(Study material begins)

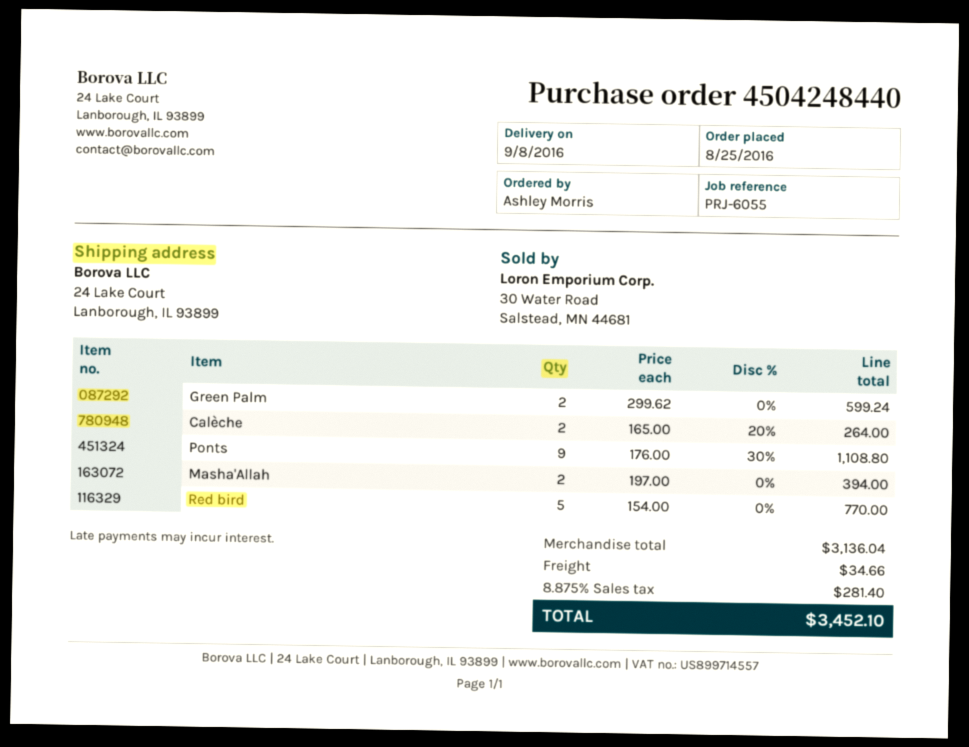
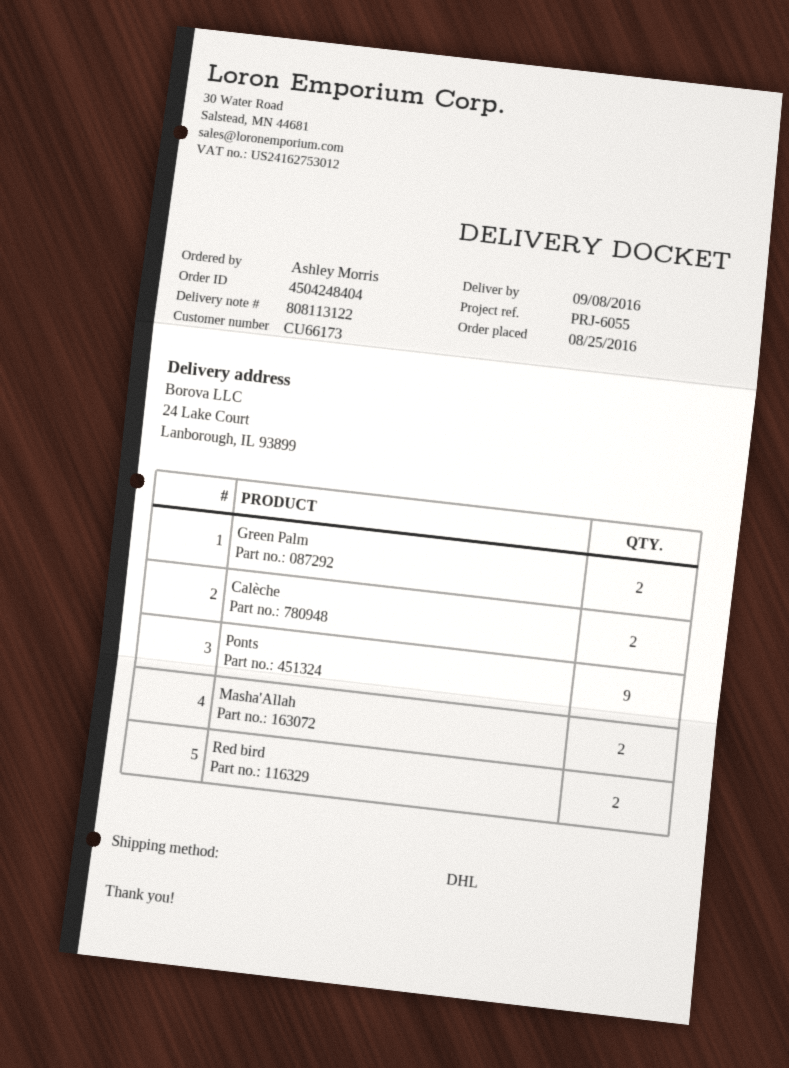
order number: 4504248440 -> 4504248404
Red bird: 5 -> 2

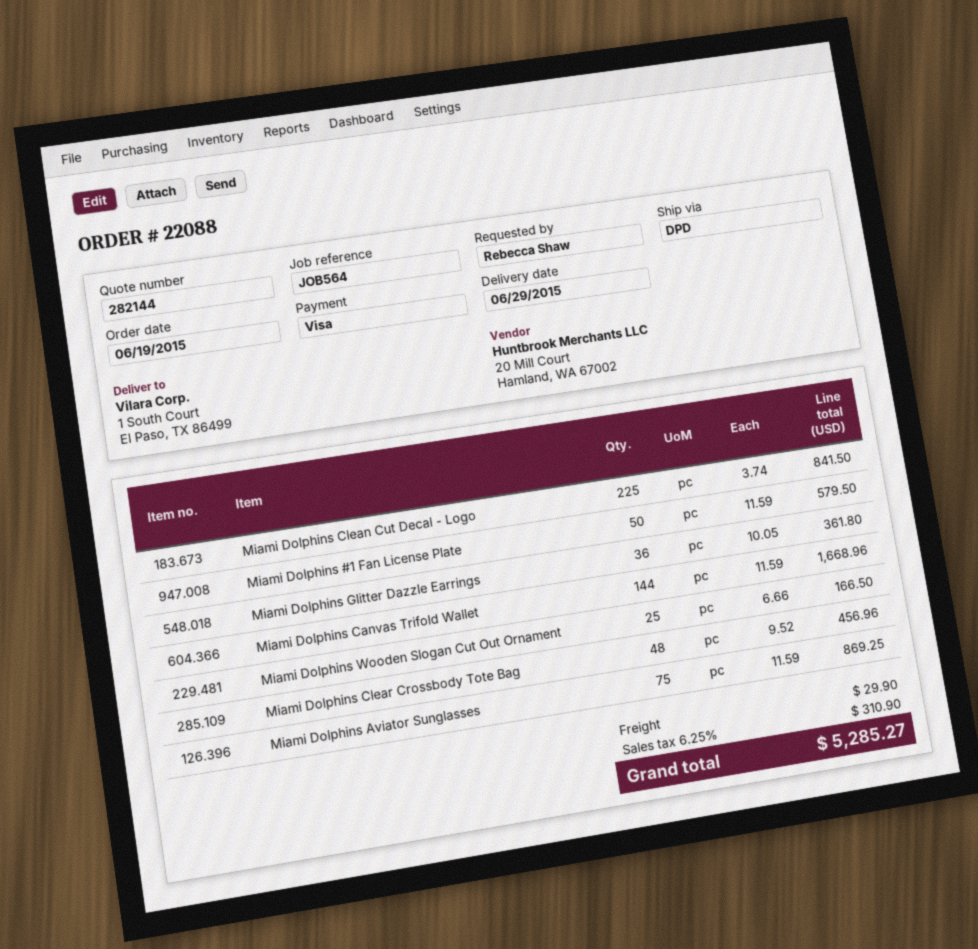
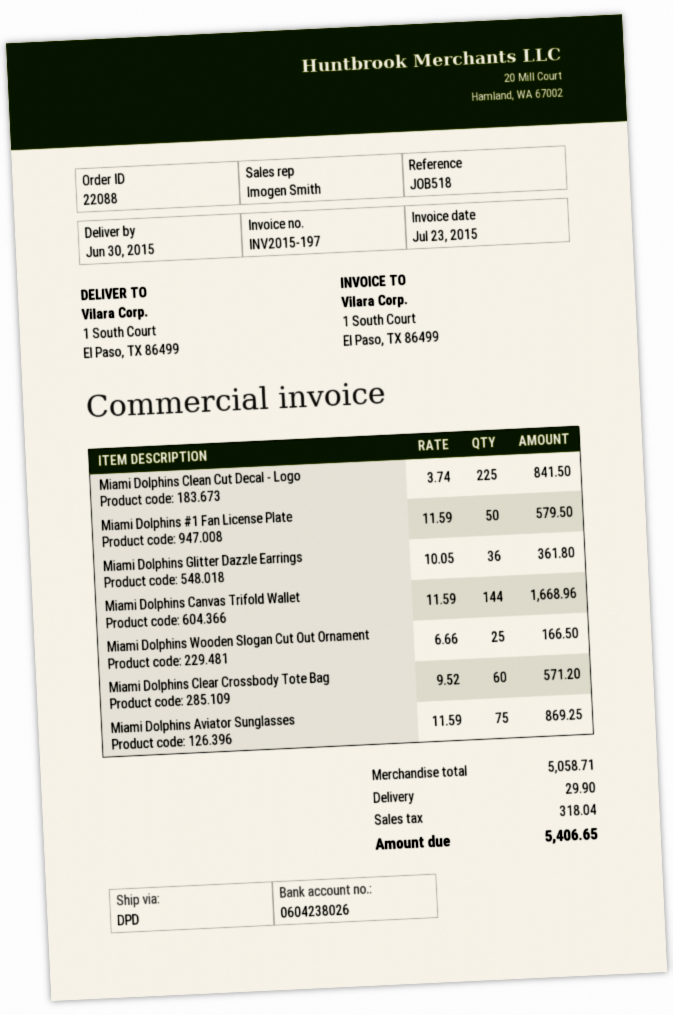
delivery date: 2015-06-29 -> 2015-06-30
reference: JOB564 -> JOB518
Miami Dolphins Clear Crossbody Tote Bag: 48 x 9.52 = 456.96 -> 60 x 9.52 = 571.20
tax: 310.90 -> 318.04
total: 5285.27 -> 5406.65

(Study material ends)

Assignment: Every line of the data above should be repeated exactly. Omit the pictures.

Finished exercise:
order number: 4504248440 -> 4504248404
Red bird: 5 -> 2

delivery date: 2015-06-29 -> 2015-06-30
reference: JOB564 -> JOB518
Miami Dolphins Clear Crossbody Tote Bag: 48 x 9.52 = 456.96 -> 60 x 9.52 = 571.20
tax: 310.90 -> 318.04
total: 5285.27 -> 5406.65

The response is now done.